YOUR OBJECTIVE ▸ Copy out the lines of the records below, and only those lines, from the one with "FANOLA COLOR ΒΑΦΗ 100ml No 11.1" through the one with "subtotal: 2458.89 -> 2473.94", exactly as they appear.

DATA ▸
-=-=-=-=-
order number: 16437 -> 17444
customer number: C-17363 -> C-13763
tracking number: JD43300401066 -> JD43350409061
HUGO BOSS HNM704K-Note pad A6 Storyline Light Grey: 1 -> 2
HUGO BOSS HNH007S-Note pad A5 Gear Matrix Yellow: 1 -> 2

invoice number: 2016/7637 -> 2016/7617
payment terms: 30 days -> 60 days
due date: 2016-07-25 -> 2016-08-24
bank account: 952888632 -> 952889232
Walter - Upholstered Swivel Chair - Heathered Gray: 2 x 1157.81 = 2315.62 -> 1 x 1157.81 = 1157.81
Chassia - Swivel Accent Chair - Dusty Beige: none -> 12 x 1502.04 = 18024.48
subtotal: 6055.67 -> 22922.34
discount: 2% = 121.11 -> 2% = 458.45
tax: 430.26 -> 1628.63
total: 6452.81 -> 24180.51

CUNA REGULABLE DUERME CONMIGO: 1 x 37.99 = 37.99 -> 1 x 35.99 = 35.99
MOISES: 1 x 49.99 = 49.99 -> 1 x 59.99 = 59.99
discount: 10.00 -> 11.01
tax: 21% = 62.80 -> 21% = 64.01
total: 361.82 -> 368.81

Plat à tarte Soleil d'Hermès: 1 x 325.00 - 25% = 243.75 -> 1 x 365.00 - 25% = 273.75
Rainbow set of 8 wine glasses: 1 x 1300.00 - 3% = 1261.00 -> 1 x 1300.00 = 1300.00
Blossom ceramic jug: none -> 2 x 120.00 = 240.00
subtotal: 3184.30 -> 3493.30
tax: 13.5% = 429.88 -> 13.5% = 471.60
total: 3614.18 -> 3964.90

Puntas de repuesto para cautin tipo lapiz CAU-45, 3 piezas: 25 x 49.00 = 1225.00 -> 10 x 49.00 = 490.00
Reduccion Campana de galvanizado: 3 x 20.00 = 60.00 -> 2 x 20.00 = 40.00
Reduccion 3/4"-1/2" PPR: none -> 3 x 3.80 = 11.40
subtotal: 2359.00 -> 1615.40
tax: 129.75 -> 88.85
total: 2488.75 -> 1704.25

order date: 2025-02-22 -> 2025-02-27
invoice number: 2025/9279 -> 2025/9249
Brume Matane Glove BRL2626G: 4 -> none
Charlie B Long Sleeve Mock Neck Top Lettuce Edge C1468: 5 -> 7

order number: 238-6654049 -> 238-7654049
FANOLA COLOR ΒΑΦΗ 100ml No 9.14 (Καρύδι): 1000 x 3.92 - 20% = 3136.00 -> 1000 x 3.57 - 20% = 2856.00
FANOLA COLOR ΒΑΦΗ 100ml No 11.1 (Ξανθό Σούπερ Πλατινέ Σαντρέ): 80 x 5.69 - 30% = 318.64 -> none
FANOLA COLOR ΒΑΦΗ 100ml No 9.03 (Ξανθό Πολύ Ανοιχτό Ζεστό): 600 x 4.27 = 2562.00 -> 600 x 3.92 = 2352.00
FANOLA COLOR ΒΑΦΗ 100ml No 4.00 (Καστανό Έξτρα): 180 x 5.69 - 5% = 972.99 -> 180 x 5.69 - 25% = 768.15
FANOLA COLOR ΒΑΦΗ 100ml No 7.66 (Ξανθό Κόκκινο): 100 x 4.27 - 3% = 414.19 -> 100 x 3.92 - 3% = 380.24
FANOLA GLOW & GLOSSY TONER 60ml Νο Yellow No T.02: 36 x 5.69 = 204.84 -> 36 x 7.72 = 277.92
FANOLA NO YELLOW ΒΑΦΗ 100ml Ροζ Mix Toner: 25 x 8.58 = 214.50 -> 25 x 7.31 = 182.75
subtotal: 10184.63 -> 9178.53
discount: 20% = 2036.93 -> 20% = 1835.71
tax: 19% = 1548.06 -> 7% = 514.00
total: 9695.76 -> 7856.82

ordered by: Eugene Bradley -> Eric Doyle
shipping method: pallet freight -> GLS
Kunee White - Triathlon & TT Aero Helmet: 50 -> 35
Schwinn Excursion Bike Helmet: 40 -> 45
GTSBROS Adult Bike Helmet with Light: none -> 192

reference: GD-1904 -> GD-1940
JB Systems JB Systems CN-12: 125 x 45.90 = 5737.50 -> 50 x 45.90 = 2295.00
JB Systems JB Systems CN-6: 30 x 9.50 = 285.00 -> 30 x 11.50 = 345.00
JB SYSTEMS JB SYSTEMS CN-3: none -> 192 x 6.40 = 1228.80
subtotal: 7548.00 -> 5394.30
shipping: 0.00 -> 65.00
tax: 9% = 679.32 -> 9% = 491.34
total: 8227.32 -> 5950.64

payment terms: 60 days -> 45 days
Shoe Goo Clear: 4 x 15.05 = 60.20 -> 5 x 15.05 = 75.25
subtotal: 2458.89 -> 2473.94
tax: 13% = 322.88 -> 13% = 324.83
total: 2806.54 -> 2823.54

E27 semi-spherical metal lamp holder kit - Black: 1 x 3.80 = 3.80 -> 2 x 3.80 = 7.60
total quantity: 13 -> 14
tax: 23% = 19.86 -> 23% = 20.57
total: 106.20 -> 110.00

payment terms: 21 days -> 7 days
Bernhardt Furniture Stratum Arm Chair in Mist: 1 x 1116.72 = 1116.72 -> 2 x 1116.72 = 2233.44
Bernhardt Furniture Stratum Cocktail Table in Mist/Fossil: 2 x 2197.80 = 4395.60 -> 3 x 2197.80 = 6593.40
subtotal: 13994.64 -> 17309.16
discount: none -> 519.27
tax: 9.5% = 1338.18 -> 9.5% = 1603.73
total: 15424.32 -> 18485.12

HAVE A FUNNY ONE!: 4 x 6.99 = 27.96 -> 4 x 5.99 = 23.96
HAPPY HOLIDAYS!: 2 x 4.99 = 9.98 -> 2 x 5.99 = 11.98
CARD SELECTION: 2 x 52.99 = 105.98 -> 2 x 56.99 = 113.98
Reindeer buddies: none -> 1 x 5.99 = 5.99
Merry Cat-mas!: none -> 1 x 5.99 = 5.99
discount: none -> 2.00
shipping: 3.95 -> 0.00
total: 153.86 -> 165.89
-=-=-=-=-
SOLVED EXERCISE ▸
FANOLA COLOR ΒΑΦΗ 100ml No 11.1 (Ξανθό Σούπερ Πλατινέ Σαντρέ): 80 x 5.69 - 30% = 318.64 -> none
FANOLA COLOR ΒΑΦΗ 100ml No 9.03 (Ξανθό Πολύ Ανοιχτό Ζεστό): 600 x 4.27 = 2562.00 -> 600 x 3.92 = 2352.00
FANOLA COLOR ΒΑΦΗ 100ml No 4.00 (Καστανό Έξτρα): 180 x 5.69 - 5% = 972.99 -> 180 x 5.69 - 25% = 768.15
FANOLA COLOR ΒΑΦΗ 100ml No 7.66 (Ξανθό Κόκκινο): 100 x 4.27 - 3% = 414.19 -> 100 x 3.92 - 3% = 380.24
FANOLA GLOW & GLOSSY TONER 60ml Νο Yellow No T.02: 36 x 5.69 = 204.84 -> 36 x 7.72 = 277.92
FANOLA NO YELLOW ΒΑΦΗ 100ml Ροζ Mix Toner: 25 x 8.58 = 214.50 -> 25 x 7.31 = 182.75
subtotal: 10184.63 -> 9178.53
discount: 20% = 2036.93 -> 20% = 1835.71
tax: 19% = 1548.06 -> 7% = 514.00
total: 9695.76 -> 7856.82

ordered by: Eugene Bradley -> Eric Doyle
shipping method: pallet freight -> GLS
Kunee White - Triathlon & TT Aero Helmet: 50 -> 35
Schwinn Excursion Bike Helmet: 40 -> 45
GTSBROS Adult Bike Helmet with Light: none -> 192

reference: GD-1904 -> GD-1940
JB Systems JB Systems CN-12: 125 x 45.90 = 5737.50 -> 50 x 45.90 = 2295.00
JB Systems JB Systems CN-6: 30 x 9.50 = 285.00 -> 30 x 11.50 = 345.00
JB SYSTEMS JB SYSTEMS CN-3: none -> 192 x 6.40 = 1228.80
subtotal: 7548.00 -> 5394.30
shipping: 0.00 -> 65.00
tax: 9% = 679.32 -> 9% = 491.34
total: 8227.32 -> 5950.64

payment terms: 60 days -> 45 days
Shoe Goo Clear: 4 x 15.05 = 60.20 -> 5 x 15.05 = 75.25
subtotal: 2458.89 -> 2473.94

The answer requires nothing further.